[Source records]
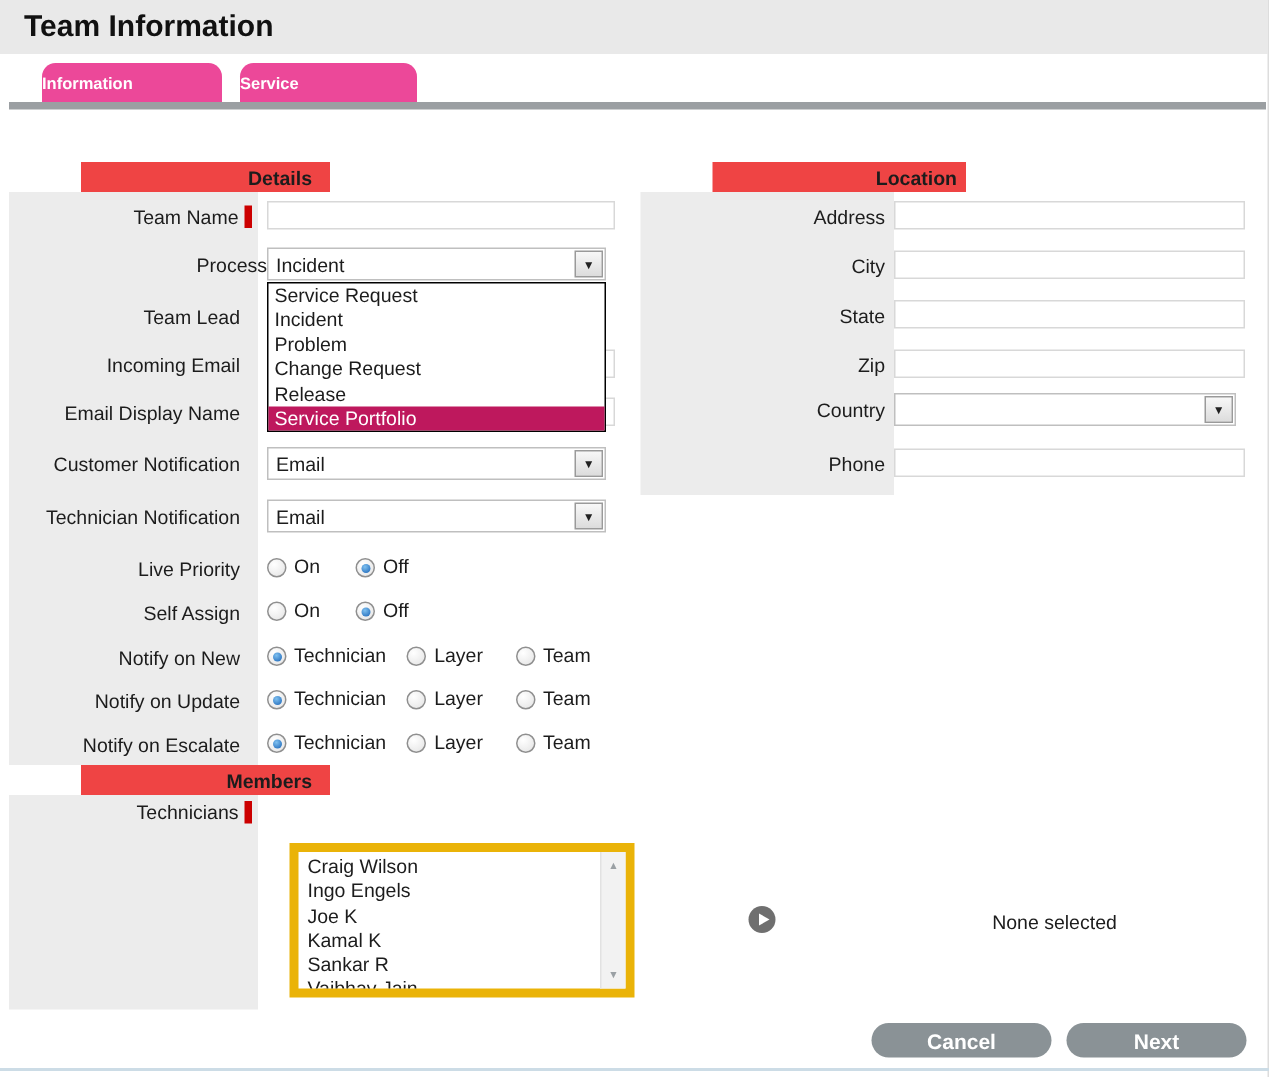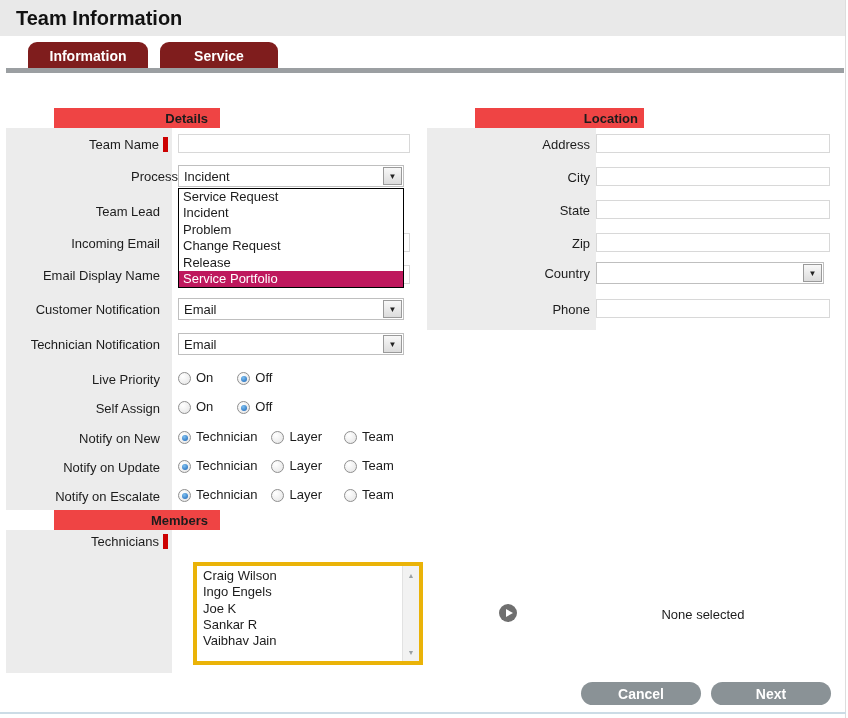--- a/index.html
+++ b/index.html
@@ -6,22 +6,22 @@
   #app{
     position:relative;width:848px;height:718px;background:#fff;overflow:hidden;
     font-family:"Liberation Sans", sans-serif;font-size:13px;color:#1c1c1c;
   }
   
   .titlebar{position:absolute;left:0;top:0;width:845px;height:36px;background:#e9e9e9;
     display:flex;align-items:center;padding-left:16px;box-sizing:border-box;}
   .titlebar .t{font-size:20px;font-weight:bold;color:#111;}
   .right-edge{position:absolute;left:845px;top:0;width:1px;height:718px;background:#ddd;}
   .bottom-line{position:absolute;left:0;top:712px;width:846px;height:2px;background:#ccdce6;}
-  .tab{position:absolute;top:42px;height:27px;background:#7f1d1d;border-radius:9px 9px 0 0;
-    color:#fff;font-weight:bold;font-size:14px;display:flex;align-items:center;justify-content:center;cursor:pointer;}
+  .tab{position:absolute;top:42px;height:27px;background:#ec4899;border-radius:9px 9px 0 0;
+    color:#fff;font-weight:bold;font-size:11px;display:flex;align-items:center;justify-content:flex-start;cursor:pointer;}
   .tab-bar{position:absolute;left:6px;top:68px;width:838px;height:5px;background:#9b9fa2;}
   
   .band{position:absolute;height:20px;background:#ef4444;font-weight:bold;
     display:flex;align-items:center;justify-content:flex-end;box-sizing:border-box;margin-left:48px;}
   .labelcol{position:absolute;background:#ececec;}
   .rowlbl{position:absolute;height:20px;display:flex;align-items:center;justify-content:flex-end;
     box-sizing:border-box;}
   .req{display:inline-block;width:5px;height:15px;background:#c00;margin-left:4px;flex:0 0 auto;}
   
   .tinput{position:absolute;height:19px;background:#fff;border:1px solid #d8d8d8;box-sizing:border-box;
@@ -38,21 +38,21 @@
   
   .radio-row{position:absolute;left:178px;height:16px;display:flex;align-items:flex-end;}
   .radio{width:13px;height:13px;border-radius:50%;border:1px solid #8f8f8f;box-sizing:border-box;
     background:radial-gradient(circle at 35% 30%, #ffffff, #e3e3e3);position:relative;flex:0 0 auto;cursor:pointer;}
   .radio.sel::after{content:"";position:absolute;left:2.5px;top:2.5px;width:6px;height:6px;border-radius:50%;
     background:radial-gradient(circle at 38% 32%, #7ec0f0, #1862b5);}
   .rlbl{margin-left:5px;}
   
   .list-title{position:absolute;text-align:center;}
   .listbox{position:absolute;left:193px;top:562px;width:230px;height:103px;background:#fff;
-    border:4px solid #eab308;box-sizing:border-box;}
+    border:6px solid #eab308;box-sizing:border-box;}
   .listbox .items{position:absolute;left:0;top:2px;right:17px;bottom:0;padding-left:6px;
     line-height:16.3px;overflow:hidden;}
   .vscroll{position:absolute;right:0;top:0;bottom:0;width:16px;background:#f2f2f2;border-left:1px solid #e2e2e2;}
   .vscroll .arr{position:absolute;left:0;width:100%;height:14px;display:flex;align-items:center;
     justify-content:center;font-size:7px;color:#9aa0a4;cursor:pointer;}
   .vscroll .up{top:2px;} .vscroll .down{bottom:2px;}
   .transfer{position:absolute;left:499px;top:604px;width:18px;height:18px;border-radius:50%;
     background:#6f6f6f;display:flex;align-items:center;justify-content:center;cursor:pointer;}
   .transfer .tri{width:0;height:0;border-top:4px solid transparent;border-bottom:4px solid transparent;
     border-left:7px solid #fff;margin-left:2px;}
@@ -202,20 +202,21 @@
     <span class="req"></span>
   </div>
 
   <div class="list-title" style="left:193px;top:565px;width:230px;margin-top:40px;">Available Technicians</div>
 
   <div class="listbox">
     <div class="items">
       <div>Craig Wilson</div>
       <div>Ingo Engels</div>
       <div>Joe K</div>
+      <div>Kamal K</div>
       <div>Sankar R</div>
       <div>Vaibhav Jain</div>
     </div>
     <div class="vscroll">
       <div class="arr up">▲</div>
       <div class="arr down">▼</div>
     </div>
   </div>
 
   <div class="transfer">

* * *

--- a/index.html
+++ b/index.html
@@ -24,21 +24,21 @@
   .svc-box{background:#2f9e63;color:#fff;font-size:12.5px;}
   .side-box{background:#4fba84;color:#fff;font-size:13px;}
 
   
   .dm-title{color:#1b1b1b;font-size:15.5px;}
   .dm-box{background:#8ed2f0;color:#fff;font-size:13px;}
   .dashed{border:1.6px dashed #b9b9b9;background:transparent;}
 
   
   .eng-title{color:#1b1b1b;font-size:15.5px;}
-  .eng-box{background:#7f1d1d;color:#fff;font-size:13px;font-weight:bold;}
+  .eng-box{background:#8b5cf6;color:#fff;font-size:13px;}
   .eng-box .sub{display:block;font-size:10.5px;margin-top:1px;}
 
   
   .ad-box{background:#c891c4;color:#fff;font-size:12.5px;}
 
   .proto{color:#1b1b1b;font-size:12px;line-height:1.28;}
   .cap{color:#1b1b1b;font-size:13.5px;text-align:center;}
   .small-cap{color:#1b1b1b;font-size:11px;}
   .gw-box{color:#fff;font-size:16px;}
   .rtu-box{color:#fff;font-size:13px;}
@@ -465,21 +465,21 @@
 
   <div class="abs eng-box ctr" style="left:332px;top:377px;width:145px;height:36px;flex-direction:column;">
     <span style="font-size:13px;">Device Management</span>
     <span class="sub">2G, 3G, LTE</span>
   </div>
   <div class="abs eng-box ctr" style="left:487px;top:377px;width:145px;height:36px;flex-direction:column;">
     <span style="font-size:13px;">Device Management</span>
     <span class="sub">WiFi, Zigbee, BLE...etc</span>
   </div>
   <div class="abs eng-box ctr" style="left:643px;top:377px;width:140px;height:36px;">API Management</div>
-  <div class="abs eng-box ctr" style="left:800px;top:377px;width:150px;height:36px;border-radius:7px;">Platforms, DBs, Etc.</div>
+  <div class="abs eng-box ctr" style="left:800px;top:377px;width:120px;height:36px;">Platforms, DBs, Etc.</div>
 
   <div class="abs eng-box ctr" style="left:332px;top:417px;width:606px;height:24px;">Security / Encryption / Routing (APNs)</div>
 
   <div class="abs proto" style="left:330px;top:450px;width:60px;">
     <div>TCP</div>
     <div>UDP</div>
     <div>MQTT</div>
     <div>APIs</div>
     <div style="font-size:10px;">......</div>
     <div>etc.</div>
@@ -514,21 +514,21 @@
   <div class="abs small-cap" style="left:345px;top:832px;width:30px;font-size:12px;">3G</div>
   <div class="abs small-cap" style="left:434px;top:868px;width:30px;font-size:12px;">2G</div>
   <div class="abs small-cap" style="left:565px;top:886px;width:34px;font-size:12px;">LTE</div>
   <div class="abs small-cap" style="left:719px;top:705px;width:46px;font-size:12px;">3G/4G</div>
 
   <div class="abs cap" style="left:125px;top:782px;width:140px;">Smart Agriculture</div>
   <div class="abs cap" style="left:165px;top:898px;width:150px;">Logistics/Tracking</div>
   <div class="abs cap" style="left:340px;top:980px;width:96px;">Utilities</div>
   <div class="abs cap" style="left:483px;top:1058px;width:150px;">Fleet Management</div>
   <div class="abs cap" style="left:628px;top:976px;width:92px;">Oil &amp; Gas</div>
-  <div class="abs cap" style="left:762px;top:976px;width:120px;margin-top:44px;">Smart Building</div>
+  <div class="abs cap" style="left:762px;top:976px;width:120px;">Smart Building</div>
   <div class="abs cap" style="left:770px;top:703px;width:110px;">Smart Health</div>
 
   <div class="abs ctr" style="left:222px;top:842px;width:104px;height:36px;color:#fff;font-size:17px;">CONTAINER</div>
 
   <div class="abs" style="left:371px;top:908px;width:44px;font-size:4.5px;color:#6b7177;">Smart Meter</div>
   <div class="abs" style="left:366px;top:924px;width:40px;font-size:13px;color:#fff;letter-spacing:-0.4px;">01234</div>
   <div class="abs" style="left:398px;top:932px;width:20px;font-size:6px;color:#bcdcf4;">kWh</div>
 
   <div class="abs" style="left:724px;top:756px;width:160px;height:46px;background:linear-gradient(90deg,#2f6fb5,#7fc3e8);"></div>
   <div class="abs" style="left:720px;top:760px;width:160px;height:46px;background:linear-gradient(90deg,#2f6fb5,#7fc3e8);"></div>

> WHAT THE EXERCISE ASKS
Within the entries, find each line holding the string "content". Reply with how many there are, as a number alone.

> RESPONSE
7